Thanks to PairTree, they will be getting a son at the end of May. Between that time, they tried a number of different methods. They started out at a reproductive clinic in Bellevue, looking into invitro fertilization with a surrogate mother. It was “prohibitively expensive,” Anspach said.
Then they looked into fostering leading to adoption. But after attending a seminar that was out. “Fostering is a really tough job,” and you don’t always end up being able to adopt, Anspach said. He added they know some people who did that, and it worked out for them, but “not without serious tribulations. We wanted something that was less emotionally up and down.”
So then they signed up with a traditional adoption agency to get a newborn or young child. While they were waiting for a match a friend of Garrison’s told them about PairTree. After looking at their website they got excited. “They take down barriers for a lot of people,” Anspach said.
In setting up their profile, they found the questions to be interesting. “Some questions are meant to disarm you a little bit — get you into a vulnerable space, like what are your deepest fears?” Anspach said. He said he likes that because then the birth mom can really get to know you.
He said he likes the power PairTree gives to birth moms. “They put it in the birth mom’s hands,” he said. “They look at the adoptive profiles rather than the other way around.”
Within a month or two a birth mom in the Midwest saw their profile and contacted them. “A simple Zoom chat after that” and that was it. They were surprised how quickly it happened. “We had resigned ourselves to waiting for a long time.”
Anspach said the birth mom had been looking for an adoptive couple for quite some time using different avenues. “A real strength of PairTree is birth mothers get a more-comprehensive view of adoptive parents,” Anspach said. “PairTree makes it so easy to find a good match.”
He said their relationship is still developing on how much the birth mom wants to keep in touch after the baby is born. “It’s hard to know the level of involvement until the birth happens,” Anspach said, adding that’s when she’ll “take the pulse of her feelings.”

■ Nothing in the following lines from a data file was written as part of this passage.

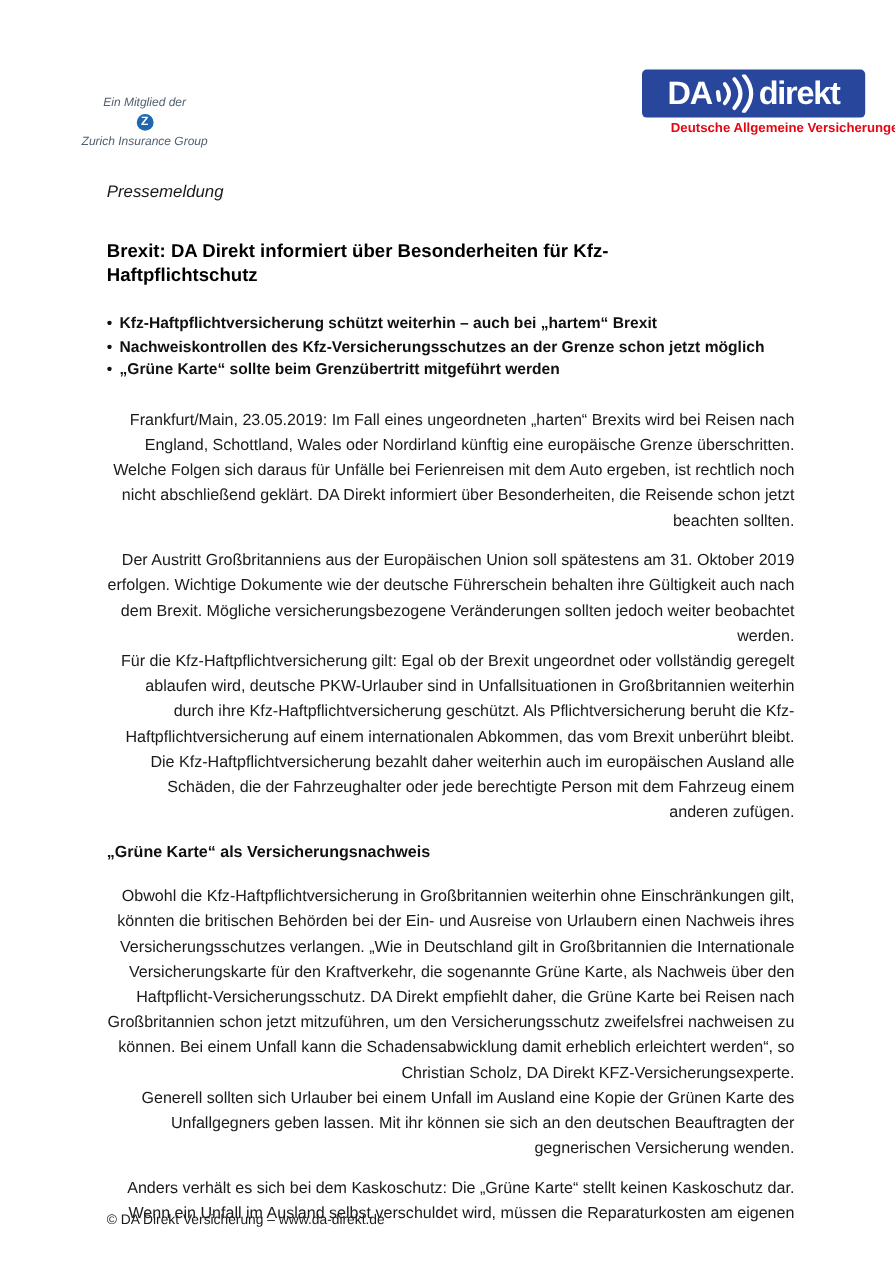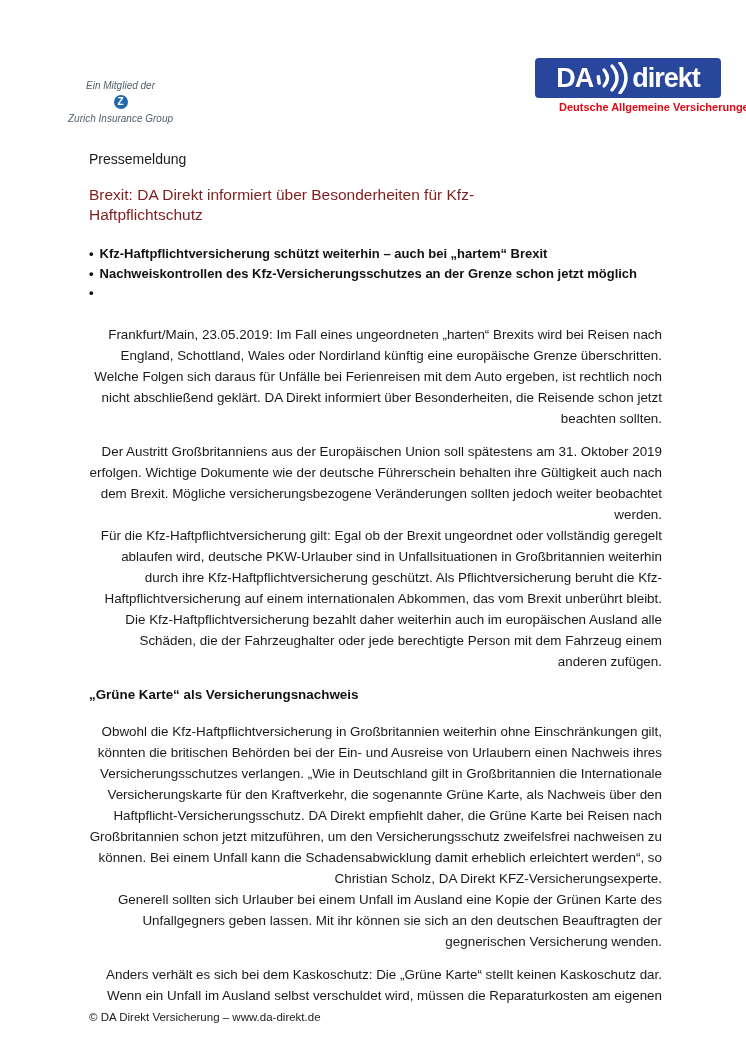"Pressemeldung" .kicker { font-style: none -> italic }
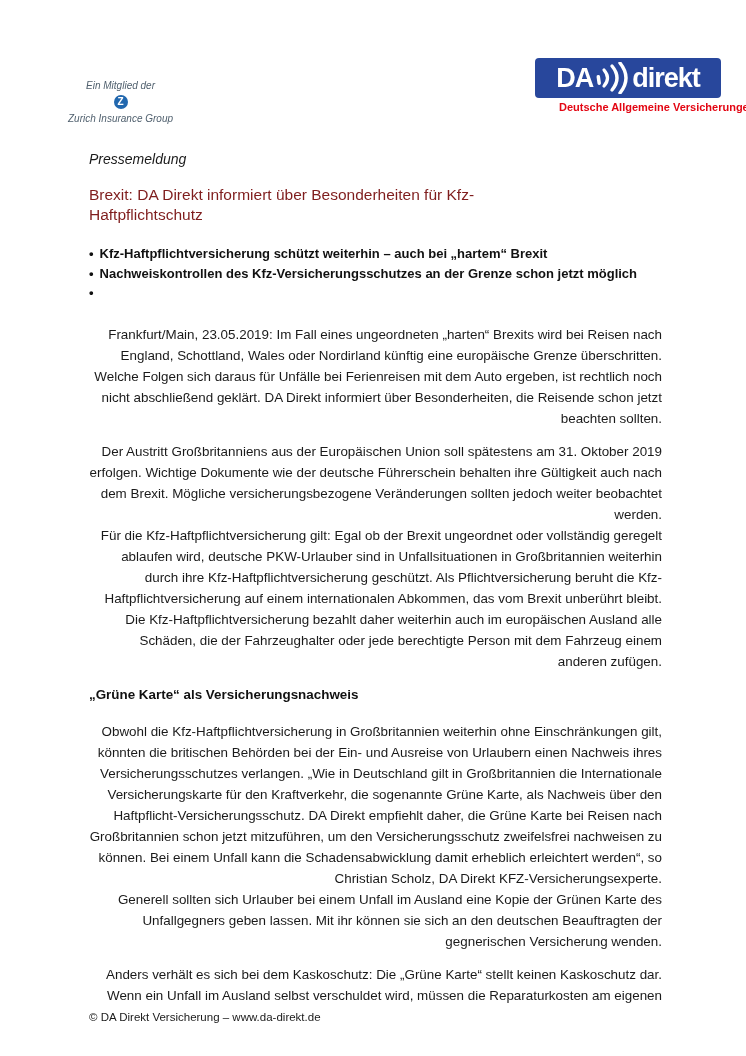"Brexit: DA Direkt informiert über" h1 { color: #7f1d1d -> #000000; font-weight: normal -> bold; margin: 17px 0 0 0 -> 32px 0 0 0 }
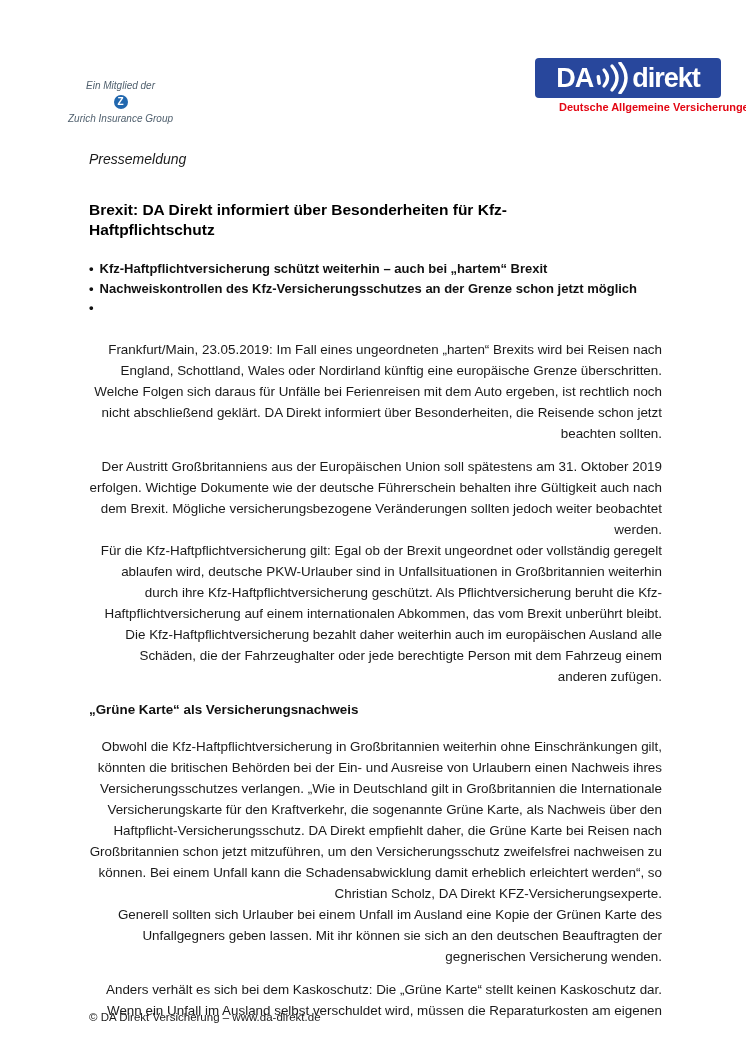"„Grüne Karte“ sollte beim Grenzübertritt" span { html: none -> <span>„Grüne Karte“ sollte beim Grenzübertritt mitgeführt werden</span> }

The more-open adoptions of today is a nice change from a few decades ago when most were closed, he said, adding he thinks it’s healthier for a child to have a relationship with the birth mom.
Garrison and Anspach have been together for 10 years and got married in 2017. They live in Bremerton. They both work in the tech industry in Seattle, but have been working at home due to COVID-19. “My husband has always wanted to have kids,” Anspach said. “He harbors the dream of becoming a teacher one day.” Anspach said he hasn’t been around kids as much but “adores” them. They haven’t picked a name yet. “We’re toying with a couple of options. We’re almost certain but it’s the order of the first and middle name, and whether it should be hyphenated.”
Anspach said they would recommend anyone thinking about adoption to try PairTree. They might even use it again. He reiterated that he appreciates how PairTree respects the birth mom. “Not everybody can raise a kid, and that’s OK,” Anspach said. “There shouldn’t be any shame attached to that.”
He said prior to working with PairTree there was an uncomfortable part of the process. “Is this actually what the birth mom wants?” he asked. “I try to put myself in the birth mom’s shoes, and I don’t know if I would be able to make that decision.”